Thereafter, when the President transmits to the President pro tempore of the Senate and the Speaker of the House of Representatives his written declaration that no inability exists, he shall resume the powers and duties of his office unless the Vice President and a majority of either the principal officers of the executive department or of such other body as Congress may by law provide, transmit within four days to the President pro tempore of the Senate and the Speaker of the House of Representatives their written declaration that the President is unable to discharge the powers and duties of his office. Thereupon Congress shall decide the issue, assembling within forty-eight hours for that purpose if not in session. If the Congress, within twenty-one days after receipt of the latter written declaration, or, if Congress is not in session, within twenty-one days after Congress is required to assemble, determines by two-thirds vote of both Houses that the President is unable to discharge the powers and duties of his office, the Vice President shall continue to discharge the same as Acting President; otherwise, the President shall resume the powers and duties of his office.
In theory at least, a president could survive an impeachment trial by proving he was insane, but that alone would not interfere with his continuing to hold the office, since competency and insanity are determined by different means. Insanity alone is not an automatic disqualifier for a president.
To remove the president in such a bizarre circumstance, the Vice President and a majority of the principal officers of the executive departments (the Cabinet) would have to prove, at a separate hearing with the Speaker of the House and the President Pro Tem of the Senate, that that his insanity rendered the President “unable to discharge the powers and duties of his office.” The president could resume power simply by declaring himself to be competent. If the VP and Cabinet reassert their claim, then Congress decides the issue by a two-thirds vote of both houses. Imagine the turmoil during the month it would take this to play out, and who is in charge during that time? Let us hope we never find out.
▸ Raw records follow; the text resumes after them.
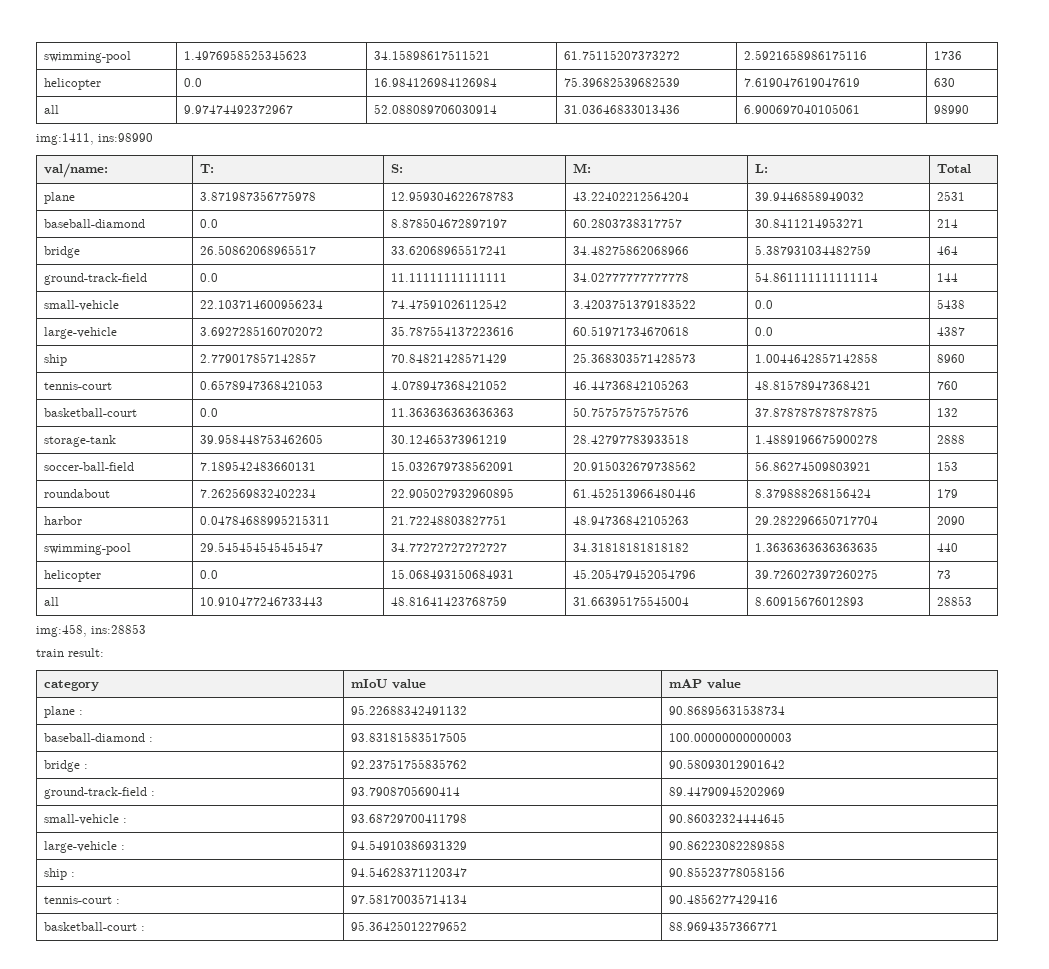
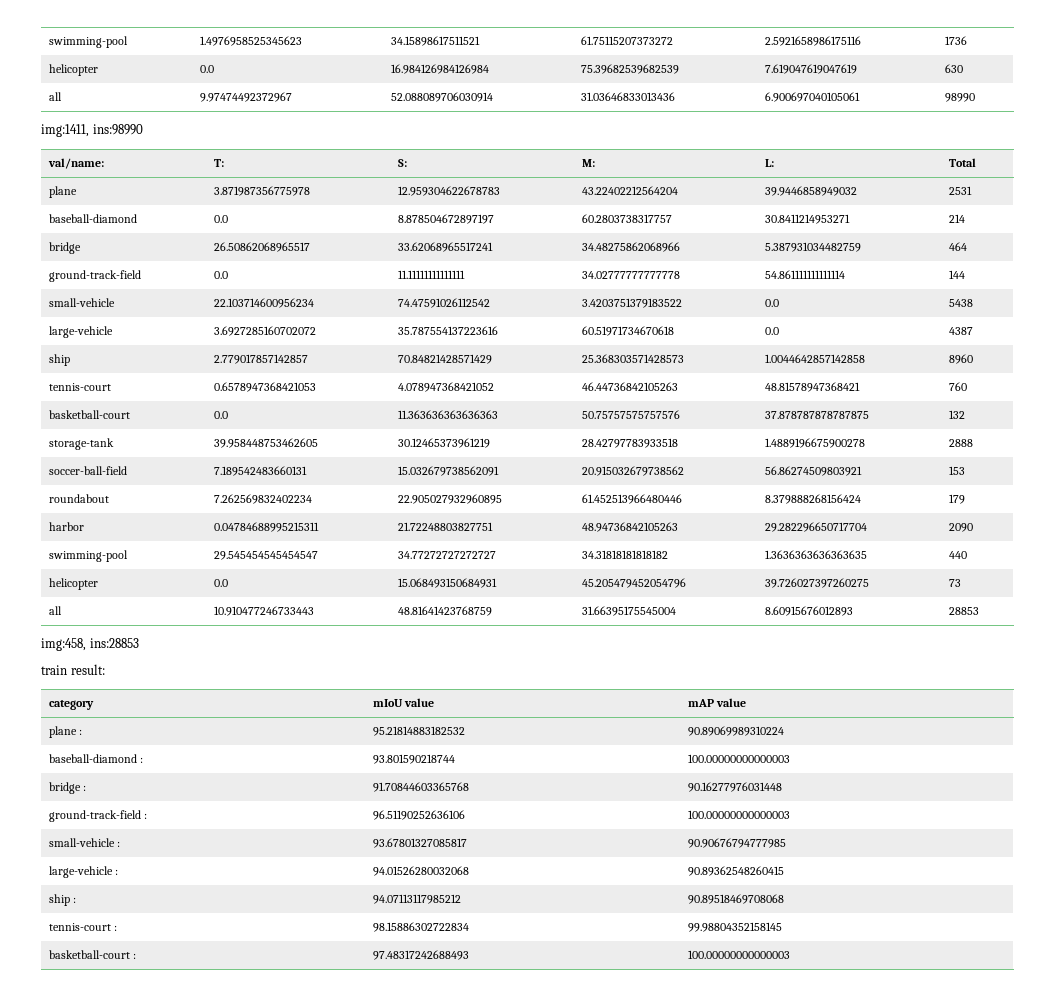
- plane : | 95.22688342491132 | 90.86895631538734
+ plane : | 95.21814883182532 | 90.89069989310224
- baseball-diamond : | 93.83181583517505 | 100.00000000000003
+ baseball-diamond : | 93.801590218744 | 100.00000000000003
- bridge : | 92.23751755835762 | 90.58093012901642
+ bridge : | 91.70844603365768 | 90.16277976031448
- ground-track-field : | 93.7908705690414 | 89.44790945202969
+ ground-track-field : | 96.51190252636106 | 100.00000000000003
- small-vehicle : | 93.68729700411798 | 90.86032324444645
+ small-vehicle : | 93.67801327085817 | 90.90676794777985
- large-vehicle : | 94.54910386931329 | 90.86223082289858
+ large-vehicle : | 94.01526280032068 | 90.89362548260415
- ship : | 94.54628371120347 | 90.85523778058156
+ ship : | 94.07113117985212 | 90.89518469708068
- tennis-court : | 97.58170035714134 | 90.4856277429416
+ tennis-court : | 98.15886302722834 | 99.98804352158145
- basketball-court : | 95.36425012279652 | 88.9694357366771
+ basketball-court : | 97.48317242688493 | 100.00000000000003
Before you dismiss this scenario as some sort of wildly speculative political science fiction, consider what you already know about what actually goes on in Washington today. It appears to be populated by humanoid beings who appear superficially terrestrial, but who strangely lack joy, empathy, and other human qualities. Conscience and common sense have both been supplanted by ideology and an uncanny sense for ferreting out money. Like computers, the output of these beings, both individually as talking heads and collectively as creators of law, has an oddly structured, repetitive quality much like the output of digital programming. In tone and content this material ( both campaign rhetoric and new law) seems to be conflated statute and scripture, retrieved from storage in a cloud, and interpreted with literalness that is virtually impossible to achieve outside of a CPU.
These beings store information internally in LIFO stacks, and their random-access memory is limited and slow. The President himself, and until recently the Speaker of the House as well, are a peculiar shade of orange which resembles, perhaps coincidentally, the light reflected from the surface of the planet Mars.
Today, a president declaring himself insane in order to protect his incumbency somehow no longer seems so strange.